■ **Records for the task**
§ §
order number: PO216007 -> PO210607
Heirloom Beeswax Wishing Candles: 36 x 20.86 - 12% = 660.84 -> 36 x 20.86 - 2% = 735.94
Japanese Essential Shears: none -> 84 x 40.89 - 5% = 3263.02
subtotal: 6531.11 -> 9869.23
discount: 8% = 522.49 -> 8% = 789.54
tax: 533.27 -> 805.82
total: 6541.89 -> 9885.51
§ §
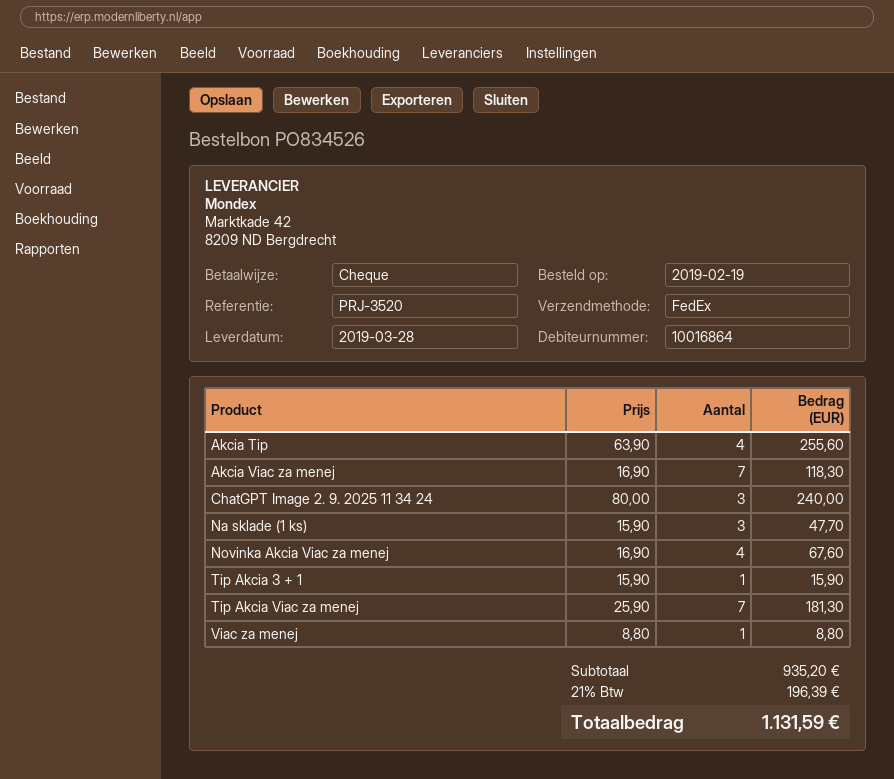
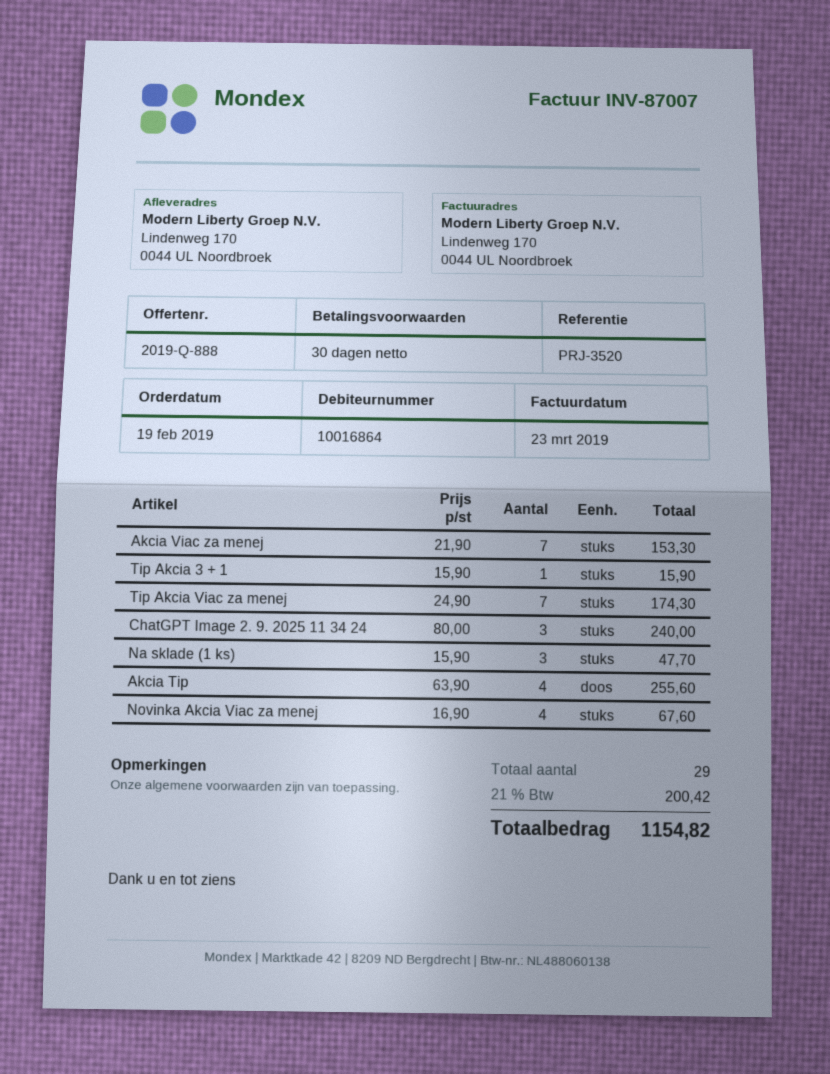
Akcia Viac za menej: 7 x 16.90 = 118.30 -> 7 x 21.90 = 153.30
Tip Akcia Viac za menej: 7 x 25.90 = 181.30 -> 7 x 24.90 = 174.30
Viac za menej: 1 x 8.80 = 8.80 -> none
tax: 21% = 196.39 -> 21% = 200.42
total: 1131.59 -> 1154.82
§ §
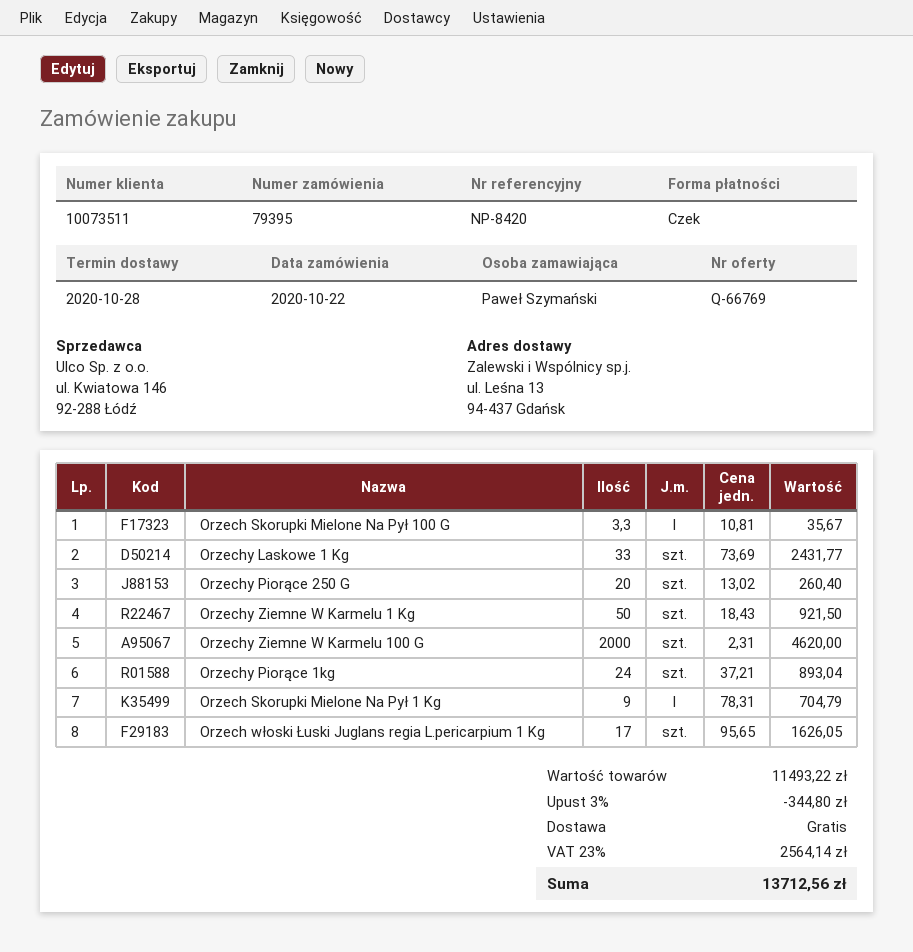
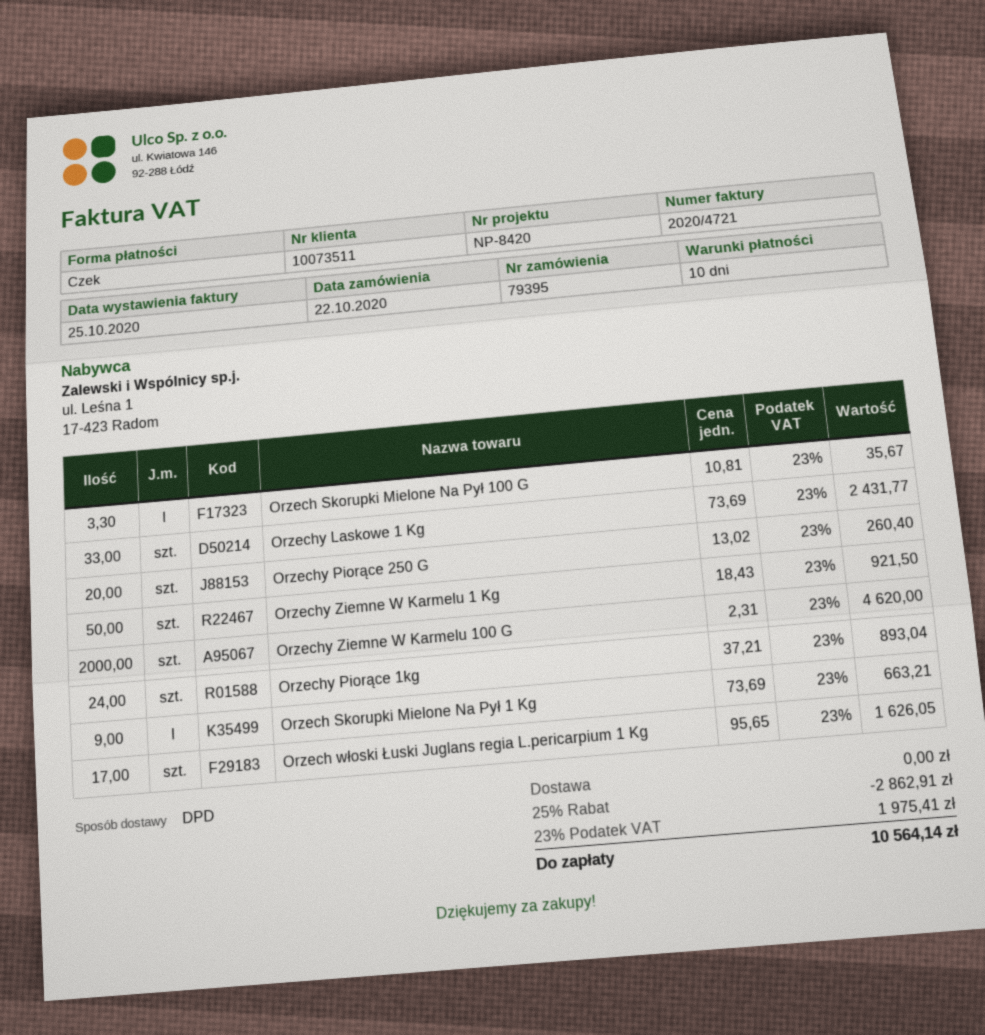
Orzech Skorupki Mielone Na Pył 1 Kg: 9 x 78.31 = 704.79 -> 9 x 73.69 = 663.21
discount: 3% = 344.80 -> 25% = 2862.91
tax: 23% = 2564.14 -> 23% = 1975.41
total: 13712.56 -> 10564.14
§ §
■ **Your goal**
Starting at the line that has "order number: PO216007 -> PO210607" in the records above, restate word for word every line until the one that has "total: 6541.89 -> 9885.51", and include that one as well.

■ **Written solution**
order number: PO216007 -> PO210607
Heirloom Beeswax Wishing Candles: 36 x 20.86 - 12% = 660.84 -> 36 x 20.86 - 2% = 735.94
Japanese Essential Shears: none -> 84 x 40.89 - 5% = 3263.02
subtotal: 6531.11 -> 9869.23
discount: 8% = 522.49 -> 8% = 789.54
tax: 533.27 -> 805.82
total: 6541.89 -> 9885.51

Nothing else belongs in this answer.